• Activity:
Repeat the entries exactly but omit the pictures.

*** Opening Data under study ***

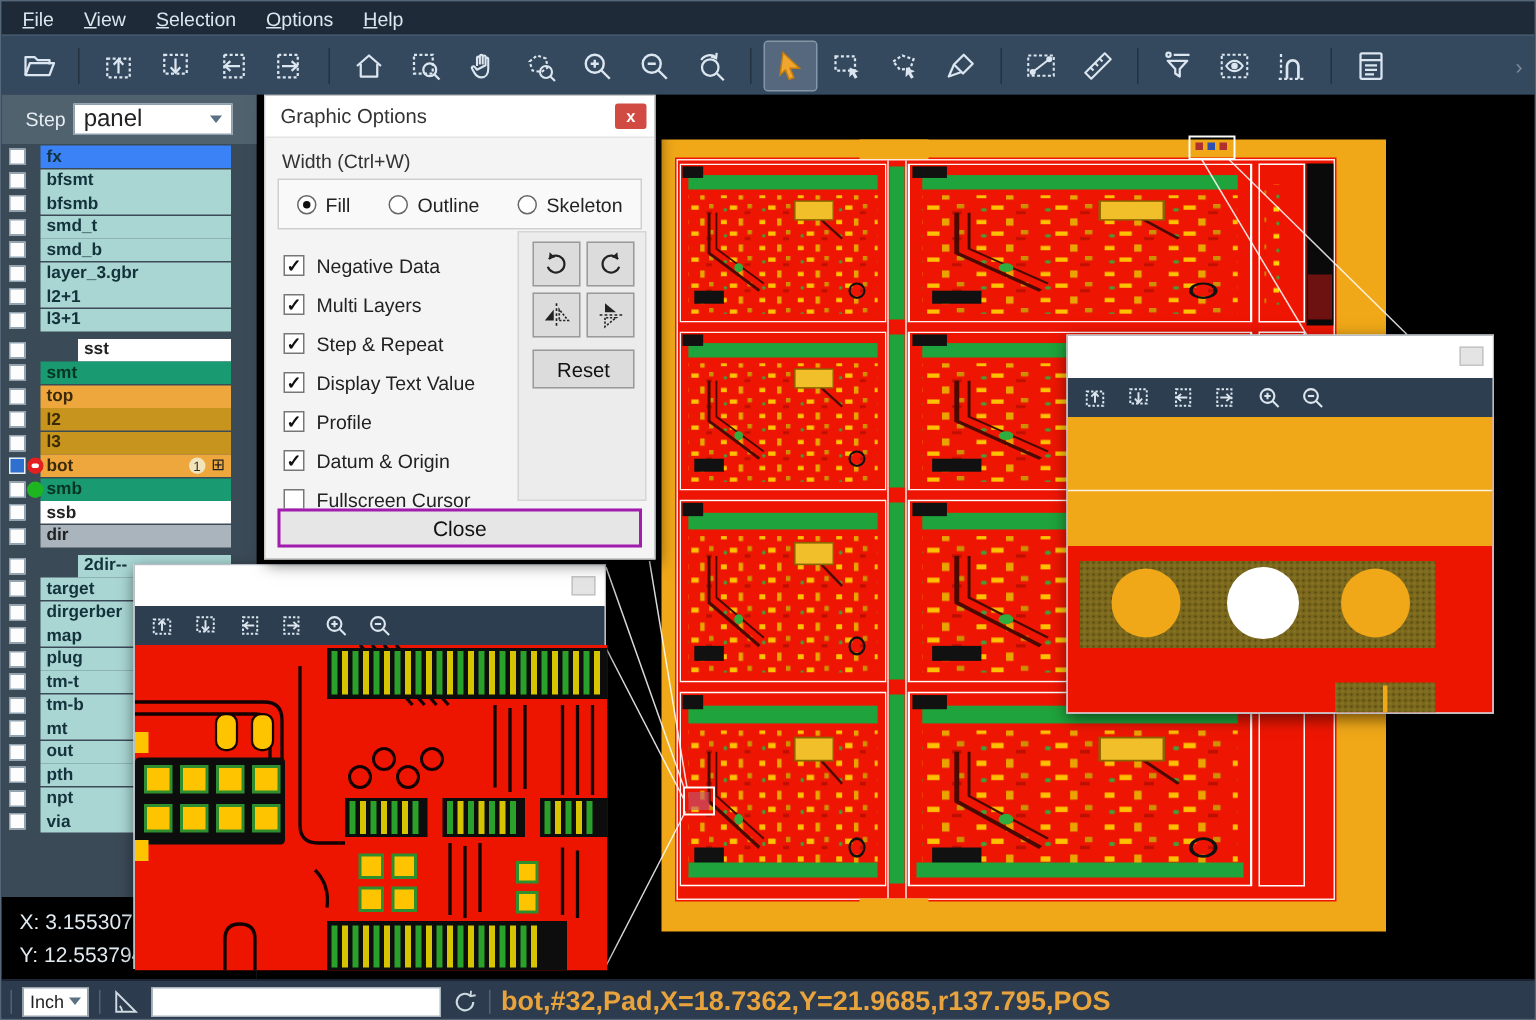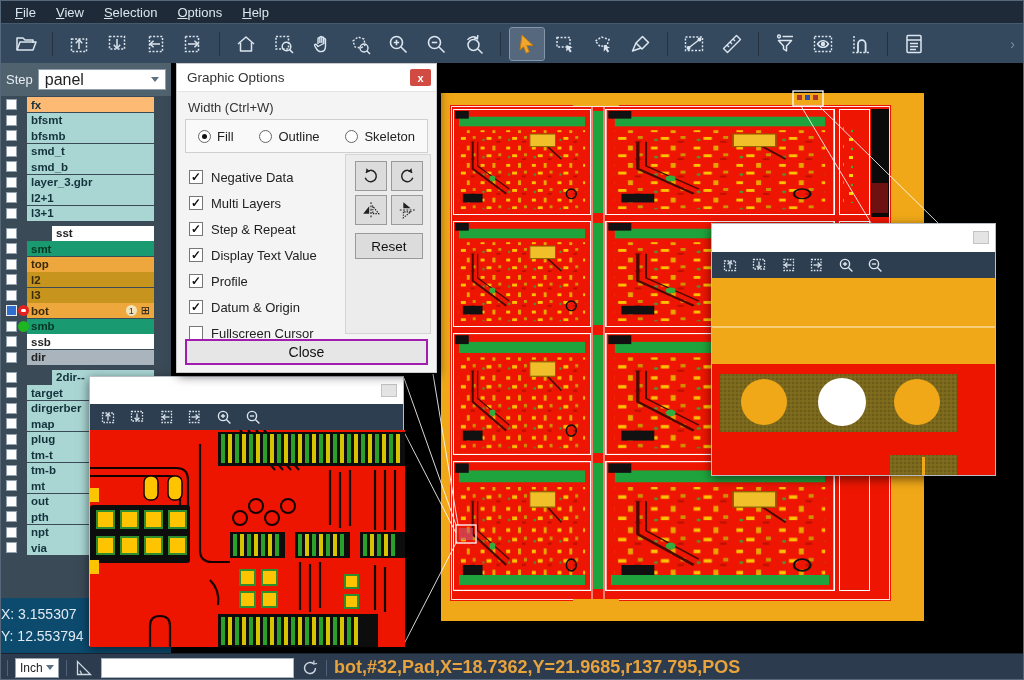--- a/index.html
+++ b/index.html
@@ -19,21 +19,21 @@
   .toolbar{position:absolute;left:0;top:22px;width:100%;height:40px;background:#35495e;
     border-top:1px solid #46596d;display:flex;align-items:center;padding-left:6px;z-index:40;}
   .tb-btn{width:34px;height:32px;display:flex;align-items:center;justify-content:center;
     margin:0 2px;border-radius:2px;}
   .tb-btn.active{background:#55687d;outline:1px solid #8496a8;}
   .tb-sep{width:1px;height:24px;background:#233140;margin:0 7px;}
   .tb-overflow{color:#7c8c9c;font-size:14px;margin-left:auto;margin-right:8px;}
 
   
   .sidebar{position:absolute;left:0;top:62px;width:170px;height:590px;background:#3b4a57;z-index:5;}
-  .step-row{height:33px;background:#51626f;display:flex;align-items:center;padding:0 5px;gap:5px;}
+  .step-row{height:33px;background:#51626f;display:flex;align-items:center;padding:0 16px;gap:5px;}
   .step-label{color:#e6edf2;font-size:13px;}
   .step-select{flex:1;height:21px;background:#fff;border:1px solid #8fa0ac;display:flex;
     align-items:center;justify-content:space-between;padding:0 6px;font-size:16px;color:#222;}
   .caret{width:0;height:0;border-left:4px solid transparent;border-right:4px solid transparent;
     border-top:5px solid #5b7183;}
   .layer-list{position:absolute;top:34px;left:0;right:0;}
   .layer-row{position:relative;height:15px;margin-bottom:0.5px;display:flex;align-items:center;}
   .layer-row.gap{margin-top:5px;gap:25px;}
   .cb{width:11px;height:11px;background:#fdfdfd;border:1px solid #93a2b0;margin-left:5px;flex:none;}
   .cb.sel{background:#2e6fd0;border-color:#e8eef4;}
@@ -42,22 +42,22 @@
   .ind.red::after{content:"";position:absolute;left:3px;top:4px;width:5px;height:3px;background:#fff;border-radius:2px;}
   .ind.green{display:block;background:#1db520;}
   .chip{flex:1;height:100%;margin-left:10px;margin-right:17px;display:flex;align-items:center;
     padding:0 4px;overflow:hidden;}
   .lname{font-size:11.5px;font-weight:700;white-space:nowrap;}
   .badge{width:11px;height:11px;border-radius:50%;background:#f2e4ba;color:#333;font-size:9px;
     display:none;align-items:center;justify-content:center;margin-left:auto;flex:none;}
   .badge.show{display:flex;}
   .gridicon{display:none;font-size:11px;color:#222;margin-left:4px;line-height:1;flex:none;}
   .gridicon.show{display:block;}
-  .coords-panel{position:absolute;left:0;right:0;top:535px;bottom:0;background:#0c4a6e;
-    padding:6px 0;color:#e2ebf1;font-size:14px;line-height:1.55;}
+  .coords-panel{position:absolute;left:0;right:0;top:535px;bottom:0;background:#000000;
+    padding:6px 12px;color:#e2ebf1;font-size:14px;line-height:1.55;}
 
   
   .canvas{position:absolute;left:170px;top:62px;width:854px;height:590px;background:#000;z-index:1;}
 
   
   .dialog{position:absolute;left:175px;top:62px;width:261px;height:310px;background:#f4f4f4;
     box-shadow:2px 3px 10px rgba(0,0,0,.55);z-index:20;border:1px solid #c9c9c9;}
   .dlg-title{height:28px;background:#fff;display:flex;align-items:center;padding-left:10px;
     border-bottom:1px solid #e4e4e4;}
   .dlg-title-text{font-size:13.5px;color:#333;}
@@ -202,21 +202,21 @@
       <div class="step-select">
         <span>panel</span>
         <span class="caret"></span>
       </div>
     </div>
     <div class="layer-list">
 
         <div class="layer-row">
           <span class="cb"></span>
 
-          <div class="chip" style="background: #fdba74;">
+          <div class="chip" style="background: #3b82f6;">
             <span class="lname" style="color: rgb(20, 50, 60);">fx</span>
 
           </div>
         </div>
 
         <div class="layer-row">
           <span class="cb"></span>
 
           <div class="chip" style="background: rgb(169, 214, 211);">
             <span class="lname" style="color: rgb(20, 50, 60);">bfsmt</span>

*** Closing Data under study ***

• Output of the exercise:
--- a/index.html
+++ b/index.html
@@ -19,21 +19,21 @@
   .toolbar{position:absolute;left:0;top:22px;width:100%;height:40px;background:#35495e;
     border-top:1px solid #46596d;display:flex;align-items:center;padding-left:6px;z-index:40;}
   .tb-btn{width:34px;height:32px;display:flex;align-items:center;justify-content:center;
     margin:0 2px;border-radius:2px;}
   .tb-btn.active{background:#55687d;outline:1px solid #8496a8;}
   .tb-sep{width:1px;height:24px;background:#233140;margin:0 7px;}
   .tb-overflow{color:#7c8c9c;font-size:14px;margin-left:auto;margin-right:8px;}
 
   
   .sidebar{position:absolute;left:0;top:62px;width:170px;height:590px;background:#3b4a57;z-index:5;}
-  .step-row{height:33px;background:#51626f;display:flex;align-items:center;padding:0 5px;gap:5px;}
+  .step-row{height:33px;background:#51626f;display:flex;align-items:center;padding:0 16px;gap:5px;}
   .step-label{color:#e6edf2;font-size:13px;}
   .step-select{flex:1;height:21px;background:#fff;border:1px solid #8fa0ac;display:flex;
     align-items:center;justify-content:space-between;padding:0 6px;font-size:16px;color:#222;}
   .caret{width:0;height:0;border-left:4px solid transparent;border-right:4px solid transparent;
     border-top:5px solid #5b7183;}
   .layer-list{position:absolute;top:34px;left:0;right:0;}
   .layer-row{position:relative;height:15px;margin-bottom:0.5px;display:flex;align-items:center;}
   .layer-row.gap{margin-top:5px;gap:25px;}
   .cb{width:11px;height:11px;background:#fdfdfd;border:1px solid #93a2b0;margin-left:5px;flex:none;}
   .cb.sel{background:#2e6fd0;border-color:#e8eef4;}
@@ -42,22 +42,22 @@
   .ind.red::after{content:"";position:absolute;left:3px;top:4px;width:5px;height:3px;background:#fff;border-radius:2px;}
   .ind.green{display:block;background:#1db520;}
   .chip{flex:1;height:100%;margin-left:10px;margin-right:17px;display:flex;align-items:center;
     padding:0 4px;overflow:hidden;}
   .lname{font-size:11.5px;font-weight:700;white-space:nowrap;}
   .badge{width:11px;height:11px;border-radius:50%;background:#f2e4ba;color:#333;font-size:9px;
     display:none;align-items:center;justify-content:center;margin-left:auto;flex:none;}
   .badge.show{display:flex;}
   .gridicon{display:none;font-size:11px;color:#222;margin-left:4px;line-height:1;flex:none;}
   .gridicon.show{display:block;}
-  .coords-panel{position:absolute;left:0;right:0;top:535px;bottom:0;background:#0c4a6e;
-    padding:6px 0;color:#e2ebf1;font-size:14px;line-height:1.55;}
+  .coords-panel{position:absolute;left:0;right:0;top:535px;bottom:0;background:#000000;
+    padding:6px 12px;color:#e2ebf1;font-size:14px;line-height:1.55;}
 
   
   .canvas{position:absolute;left:170px;top:62px;width:854px;height:590px;background:#000;z-index:1;}
 
   
   .dialog{position:absolute;left:175px;top:62px;width:261px;height:310px;background:#f4f4f4;
     box-shadow:2px 3px 10px rgba(0,0,0,.55);z-index:20;border:1px solid #c9c9c9;}
   .dlg-title{height:28px;background:#fff;display:flex;align-items:center;padding-left:10px;
     border-bottom:1px solid #e4e4e4;}
   .dlg-title-text{font-size:13.5px;color:#333;}
@@ -202,21 +202,21 @@
       <div class="step-select">
         <span>panel</span>
         <span class="caret"></span>
       </div>
     </div>
     <div class="layer-list">
 
         <div class="layer-row">
           <span class="cb"></span>
 
-          <div class="chip" style="background: #fdba74;">
+          <div class="chip" style="background: #3b82f6;">
             <span class="lname" style="color: rgb(20, 50, 60);">fx</span>
 
           </div>
         </div>
 
         <div class="layer-row">
           <span class="cb"></span>
 
           <div class="chip" style="background: rgb(169, 214, 211);">
             <span class="lname" style="color: rgb(20, 50, 60);">bfsmt</span>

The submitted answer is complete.